I know it was discussed before somewhere else, but I am unable to find it (probably in Typophile). Sorry. ¶ We all know that the sentence “Type is a beautiful group of letters, not a group of beautiful letters” is credited to Matthew Carter, but I guess he is not the real author. Leslie Cabarga, in his Logo, Font & Lettering Bible (p. 200), quotes Carter like this:
“There are significant differences between designing lettering and designing type. With lettering—for a logo, an inscription in stone, or a piece of calligraphy—you know ahead of time the letters and their order. If a letter occurs more than once, you can vary its form according to how it combines with other letters.
“With type design, on the other hand, you don’t have the luxury of knowing the order. Typographic letters have a single form and must be randomly combinable. And it’s only in combination that letters become type. Sometimes a student who is working on a typeface will show me a single letter, a lowercase h for instance, and ask me if it’s a good h. I say that I cannot judge it in isolation; it is only good or bad as it relates to the other characters in the font. If the student sets the h next to o, p, v and so on, then we can begin to see how it performs in context, and whether it is good or bad, therefore.

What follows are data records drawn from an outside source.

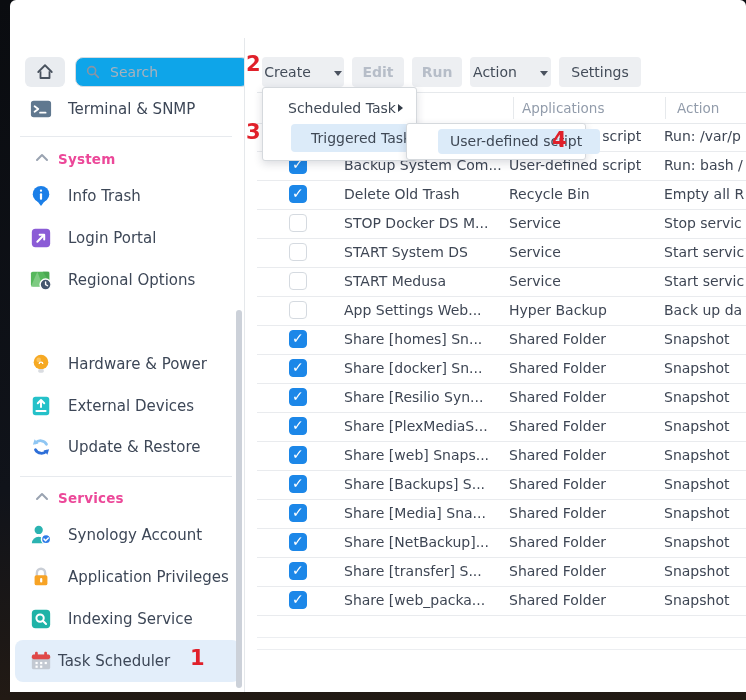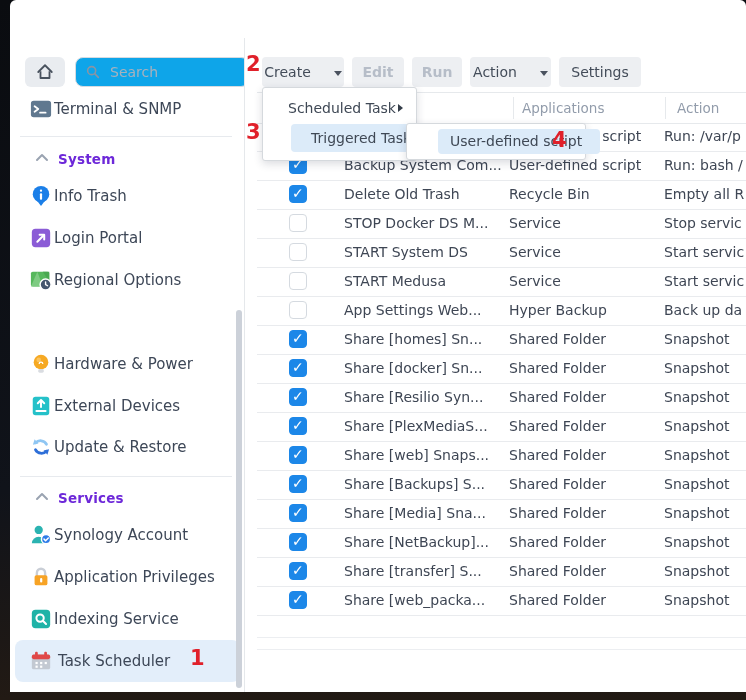--- a/index.html
+++ b/index.html
@@ -26,7 +26,7 @@
   .search-box input::placeholder{color:#a8b1bd;}
   .side-item{position:absolute;left:0;width:234px;height:42px;cursor:pointer;}
   .side-item .ic{position:absolute;left:20px;top:10px;width:22px;height:22px;}
-  .side-item .lbl{position:absolute;left:44px;top:0;line-height:42px;font-size:15px;color:#3d4757;white-space:nowrap;}
+  .side-item .lbl{position:absolute;left:58px;top:0;line-height:42px;font-size:15px;color:#3d4757;white-space:nowrap;}
   .side-item.selected{left:5px;width:225px;border-radius:8px;background:#e3eefa;}
   .side-item.selected .ic{left:15px;}
   .side-item.selected .lbl{left:43px;}

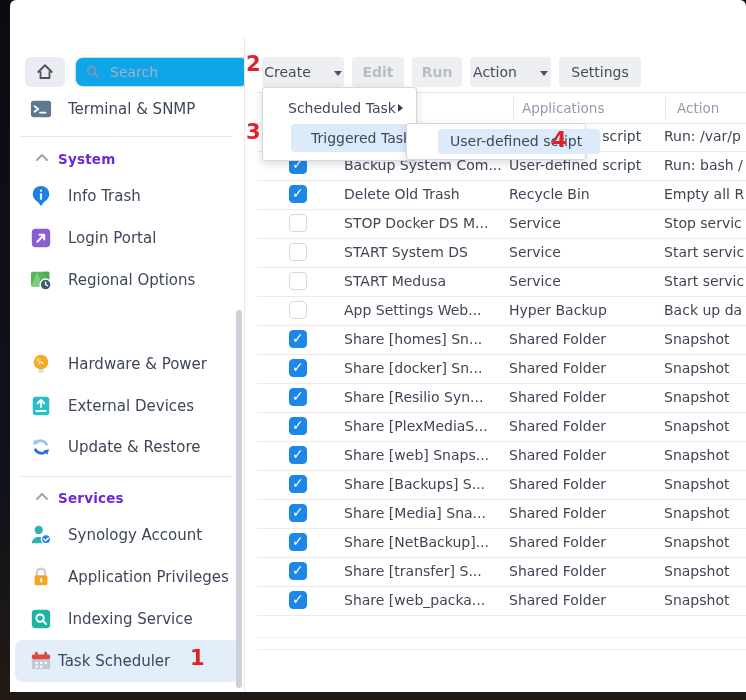--- a/index.html
+++ b/index.html
@@ -32,7 +32,7 @@
   .side-item.selected .lbl{left:43px;}
   .section-hd{position:absolute;left:0;width:234px;height:34px;cursor:pointer;}
   .section-hd .chev{position:absolute;left:25px;top:11px;}
-  .section-hd .lbl{position:absolute;left:48px;top:0;line-height:34px;font-size:13.5px;font-weight:bold;color:#6d28d9;letter-spacing:.2px;}
+  .section-hd .lbl{position:absolute;left:48px;top:0;line-height:34px;font-size:13.5px;font-weight:bold;color:#ec4899;letter-spacing:.2px;}
   .side-scroll{position:absolute;left:226px;top:272px;width:6px;height:378px;background:#ccd1d9;border-radius:3px;}
   .main-divider{position:absolute;left:234px;top:38px;bottom:0;width:1px;background:#e5e8eb;}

“As the saying goes, type is a beautiful group of letters, not a group of beautiful letters. Of course, many typefaces have had their origins in lettering. A classic example is Herb Lubalin’s Avant Garde Gothic, which started life as a logo. The letters had to be adapted from the particular state of a logo to the general state of a typeface, an exercise in versatility.”
— Matthew Carter
So apparently Carter heard it from someone else, because he says “As the saying goes.” It would be great to ask him directly but, in the meantime, anyone has something more solid about the origin of this sentence?